>>>>>

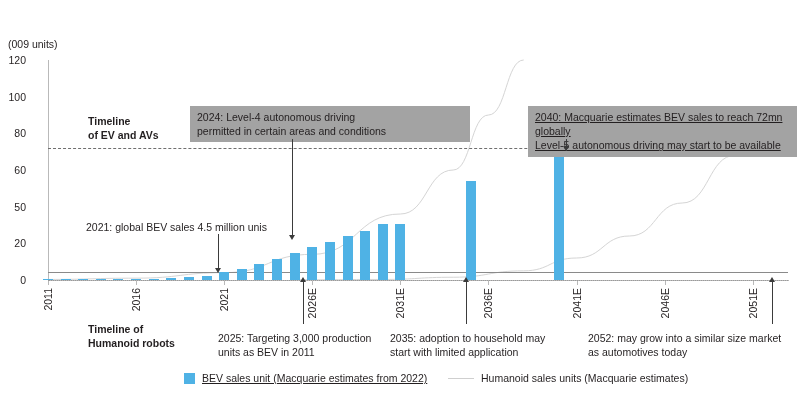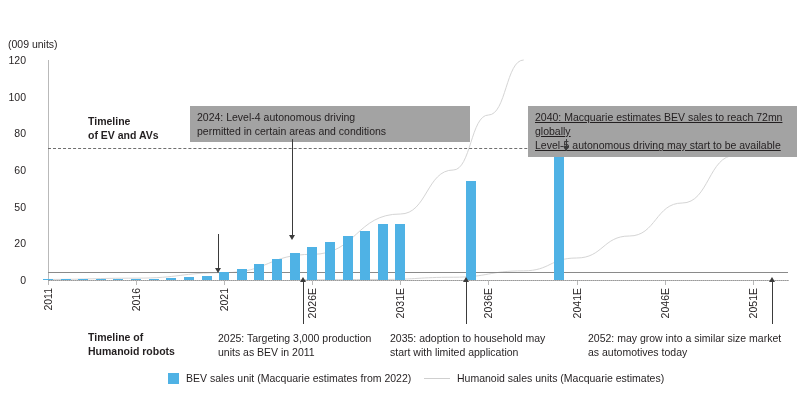--- a/index.html
+++ b/index.html
@@ -268,23 +268,24 @@
       <div class="x-tick" style="left: 528.571px;"></div>
       <div class="x-tick-label" style="left: 522.571px;">2041E</div>
       <div class="x-tick" style="left: 616.667px;"></div>
       <div class="x-tick-label" style="left: 610.667px;">2046E</div>
       <div class="x-tick" style="left: 704.762px;"></div>
       <div class="x-tick-label" style="left: 698.762px;">2051E</div>
     </div>
 
   <div class="timeline-label" style="left:88px; top:114px;">Timeline
 of EV and AVs</div>
-  <div class="timeline-label" style="left:88px; top:330px;">Timeline of
+  <div class="timeline-label" style="left:88px; top:322px;">Timeline of
 Humanoid robots</div>
 
+  <div class="callout-plain" style="left:86px; top:220px;">2021: global BEV sales 4.5 million unis</div>
 
   <div class="callout" style="left:190px; top:106px; width:267px;">2024: Level-4 autonomous driving
 permitted in certain areas and conditions</div>
 
   <div class="callout" style="left:528px; top:106px; width:257px;text-decoration:underline;">2040: Macquarie estimates BEV sales to reach 72mn globally
 Level-5 autonomous driving may start to be available</div>
 
   <div class="callout-plain" style="left:198px; top:331px;margin-left:20px;">2025: Targeting 3,000 production
 units as BEV in 2011</div>
   <div class="callout-plain" style="left:390px; top:331px;">2035: adoption to household may
@@ -304,23 +305,23 @@
   <div class="leader" style="left:303px; top:282px; height:42px;"></div>
   <div class="arrow-up" style="left:299.5px; top:277px;"></div>
 
   <div class="leader" style="left:466px; top:282px; height:42px;"></div>
   <div class="arrow-up" style="left:462.5px; top:277px;"></div>
 
   <div class="leader" style="left:772px; top:282px; height:42px;"></div>
   <div class="arrow-up" style="left:768.5px; top:277px;"></div>
 
   <div class="legend">
-    <div class="legend-item" style="left:168px; top:0;">
+    <div class="legend-item" style="left:184px; top:0;text-decoration:underline;">
       <span class="legend-swatch-bar"></span>
       <span>BEV sales unit (Macquarie estimates from 2022)</span>
     </div>
-    <div class="legend-item" style="left:424px; top:0;">
+    <div class="legend-item" style="left:448px; top:0;">
       <span class="legend-swatch-line"></span>
       <span>Humanoid sales units (Macquarie estimates)</span>
     </div>
   </div>
 
 </div>
 
 </body></html>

<<<<<

Work item: I'd like every record above written out again exactly, without the pictures.

Your response:
--- a/index.html
+++ b/index.html
@@ -268,23 +268,24 @@
       <div class="x-tick" style="left: 528.571px;"></div>
       <div class="x-tick-label" style="left: 522.571px;">2041E</div>
       <div class="x-tick" style="left: 616.667px;"></div>
       <div class="x-tick-label" style="left: 610.667px;">2046E</div>
       <div class="x-tick" style="left: 704.762px;"></div>
       <div class="x-tick-label" style="left: 698.762px;">2051E</div>
     </div>
 
   <div class="timeline-label" style="left:88px; top:114px;">Timeline
 of EV and AVs</div>
-  <div class="timeline-label" style="left:88px; top:330px;">Timeline of
+  <div class="timeline-label" style="left:88px; top:322px;">Timeline of
 Humanoid robots</div>
 
+  <div class="callout-plain" style="left:86px; top:220px;">2021: global BEV sales 4.5 million unis</div>
 
   <div class="callout" style="left:190px; top:106px; width:267px;">2024: Level-4 autonomous driving
 permitted in certain areas and conditions</div>
 
   <div class="callout" style="left:528px; top:106px; width:257px;text-decoration:underline;">2040: Macquarie estimates BEV sales to reach 72mn globally
 Level-5 autonomous driving may start to be available</div>
 
   <div class="callout-plain" style="left:198px; top:331px;margin-left:20px;">2025: Targeting 3,000 production
 units as BEV in 2011</div>
   <div class="callout-plain" style="left:390px; top:331px;">2035: adoption to household may
@@ -304,23 +305,23 @@
   <div class="leader" style="left:303px; top:282px; height:42px;"></div>
   <div class="arrow-up" style="left:299.5px; top:277px;"></div>
 
   <div class="leader" style="left:466px; top:282px; height:42px;"></div>
   <div class="arrow-up" style="left:462.5px; top:277px;"></div>
 
   <div class="leader" style="left:772px; top:282px; height:42px;"></div>
   <div class="arrow-up" style="left:768.5px; top:277px;"></div>
 
   <div class="legend">
-    <div class="legend-item" style="left:168px; top:0;">
+    <div class="legend-item" style="left:184px; top:0;text-decoration:underline;">
       <span class="legend-swatch-bar"></span>
       <span>BEV sales unit (Macquarie estimates from 2022)</span>
     </div>
-    <div class="legend-item" style="left:424px; top:0;">
+    <div class="legend-item" style="left:448px; top:0;">
       <span class="legend-swatch-line"></span>
       <span>Humanoid sales units (Macquarie estimates)</span>
     </div>
   </div>
 
 </div>
 
 </body></html>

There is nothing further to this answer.